# Problem description
Reproduce nothing but the lines from the one containing "subtotal: 114.00 -> 113.00" to the end of the records below, each exactly as written.

---------- Data provided

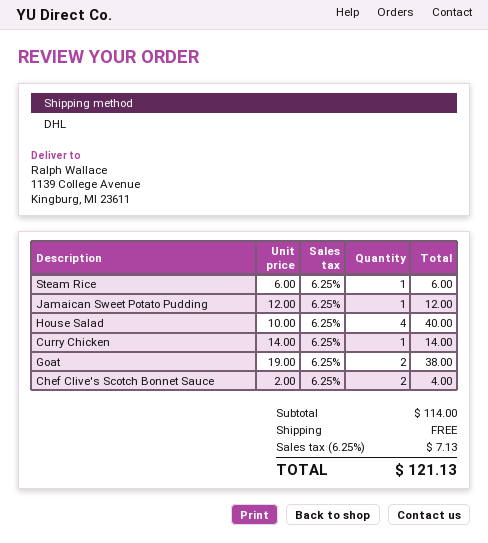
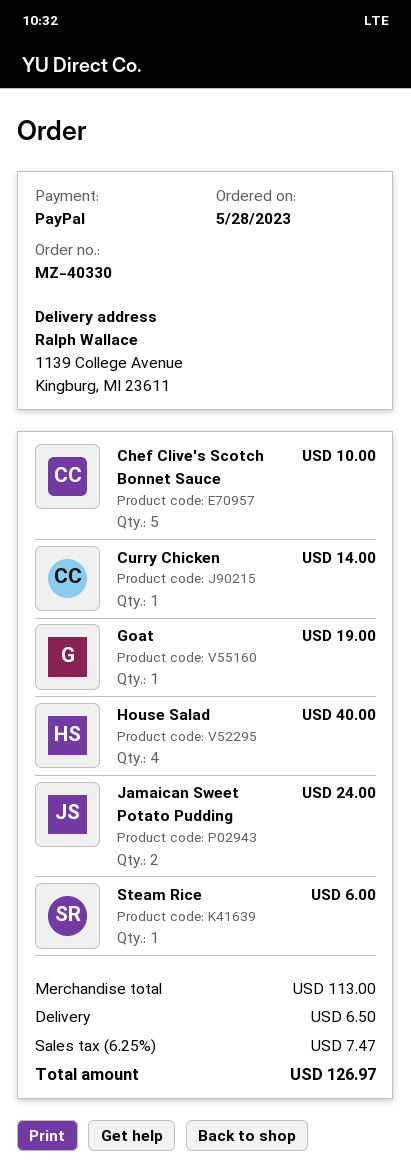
Jamaican Sweet Potato Pudding: 1 for 12.00 -> 2 for 24.00
Goat: 2 for 38.00 -> 1 for 19.00
Chef Clive's Scotch Bonnet Sauce: 2 for 4.00 -> 5 for 10.00
subtotal: 114.00 -> 113.00
shipping: 0.00 -> 6.50
tax: 6.25% = 7.13 -> 6.25% = 7.47
total: 121.13 -> 126.97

--------------------

# Result of the task
subtotal: 114.00 -> 113.00
shipping: 0.00 -> 6.50
tax: 6.25% = 7.13 -> 6.25% = 7.47
total: 121.13 -> 126.97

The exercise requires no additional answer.